# RECORD SET

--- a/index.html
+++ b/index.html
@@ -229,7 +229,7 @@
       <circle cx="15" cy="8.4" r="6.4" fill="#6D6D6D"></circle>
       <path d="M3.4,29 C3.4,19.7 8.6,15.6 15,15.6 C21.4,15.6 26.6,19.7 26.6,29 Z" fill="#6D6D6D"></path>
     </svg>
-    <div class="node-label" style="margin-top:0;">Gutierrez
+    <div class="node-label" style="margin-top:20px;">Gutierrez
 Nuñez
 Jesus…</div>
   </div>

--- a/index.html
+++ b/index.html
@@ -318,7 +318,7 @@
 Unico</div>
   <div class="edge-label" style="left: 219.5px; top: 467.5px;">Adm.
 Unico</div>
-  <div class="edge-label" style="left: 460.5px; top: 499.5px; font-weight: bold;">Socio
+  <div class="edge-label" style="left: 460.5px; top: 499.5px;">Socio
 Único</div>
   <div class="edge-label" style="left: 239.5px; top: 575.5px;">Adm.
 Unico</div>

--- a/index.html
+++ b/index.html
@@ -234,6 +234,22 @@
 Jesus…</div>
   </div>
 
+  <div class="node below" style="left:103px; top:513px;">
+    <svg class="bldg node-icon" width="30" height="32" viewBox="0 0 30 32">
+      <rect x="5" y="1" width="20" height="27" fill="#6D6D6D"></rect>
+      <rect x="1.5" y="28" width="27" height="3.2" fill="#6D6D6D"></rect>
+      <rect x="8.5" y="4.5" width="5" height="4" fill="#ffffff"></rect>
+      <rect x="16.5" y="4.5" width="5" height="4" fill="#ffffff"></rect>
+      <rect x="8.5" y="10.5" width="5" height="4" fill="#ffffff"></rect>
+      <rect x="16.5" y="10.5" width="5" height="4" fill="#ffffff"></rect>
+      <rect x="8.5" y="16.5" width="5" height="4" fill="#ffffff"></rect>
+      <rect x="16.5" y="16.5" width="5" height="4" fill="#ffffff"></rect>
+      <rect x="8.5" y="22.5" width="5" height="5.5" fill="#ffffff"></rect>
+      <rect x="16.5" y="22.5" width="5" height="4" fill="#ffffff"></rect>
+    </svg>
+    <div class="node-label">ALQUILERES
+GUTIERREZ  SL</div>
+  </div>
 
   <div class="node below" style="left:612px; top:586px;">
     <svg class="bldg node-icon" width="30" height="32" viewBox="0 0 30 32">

# WHAT THE TASK REQUIRES
Your task is to reproduce the records in full, without any alteration.

# SOLUTION BELOW
--- a/index.html
+++ b/index.html
@@ -229,7 +229,7 @@
       <circle cx="15" cy="8.4" r="6.4" fill="#6D6D6D"></circle>
       <path d="M3.4,29 C3.4,19.7 8.6,15.6 15,15.6 C21.4,15.6 26.6,19.7 26.6,29 Z" fill="#6D6D6D"></path>
     </svg>
-    <div class="node-label" style="margin-top:0;">Gutierrez
+    <div class="node-label" style="margin-top:20px;">Gutierrez
 Nuñez
 Jesus…</div>
   </div>

--- a/index.html
+++ b/index.html
@@ -318,7 +318,7 @@
 Unico</div>
   <div class="edge-label" style="left: 219.5px; top: 467.5px;">Adm.
 Unico</div>
-  <div class="edge-label" style="left: 460.5px; top: 499.5px; font-weight: bold;">Socio
+  <div class="edge-label" style="left: 460.5px; top: 499.5px;">Socio
 Único</div>
   <div class="edge-label" style="left: 239.5px; top: 575.5px;">Adm.
 Unico</div>

--- a/index.html
+++ b/index.html
@@ -234,6 +234,22 @@
 Jesus…</div>
   </div>
 
+  <div class="node below" style="left:103px; top:513px;">
+    <svg class="bldg node-icon" width="30" height="32" viewBox="0 0 30 32">
+      <rect x="5" y="1" width="20" height="27" fill="#6D6D6D"></rect>
+      <rect x="1.5" y="28" width="27" height="3.2" fill="#6D6D6D"></rect>
+      <rect x="8.5" y="4.5" width="5" height="4" fill="#ffffff"></rect>
+      <rect x="16.5" y="4.5" width="5" height="4" fill="#ffffff"></rect>
+      <rect x="8.5" y="10.5" width="5" height="4" fill="#ffffff"></rect>
+      <rect x="16.5" y="10.5" width="5" height="4" fill="#ffffff"></rect>
+      <rect x="8.5" y="16.5" width="5" height="4" fill="#ffffff"></rect>
+      <rect x="16.5" y="16.5" width="5" height="4" fill="#ffffff"></rect>
+      <rect x="8.5" y="22.5" width="5" height="5.5" fill="#ffffff"></rect>
+      <rect x="16.5" y="22.5" width="5" height="4" fill="#ffffff"></rect>
+    </svg>
+    <div class="node-label">ALQUILERES
+GUTIERREZ  SL</div>
+  </div>
 
   <div class="node below" style="left:612px; top:586px;">
     <svg class="bldg node-icon" width="30" height="32" viewBox="0 0 30 32">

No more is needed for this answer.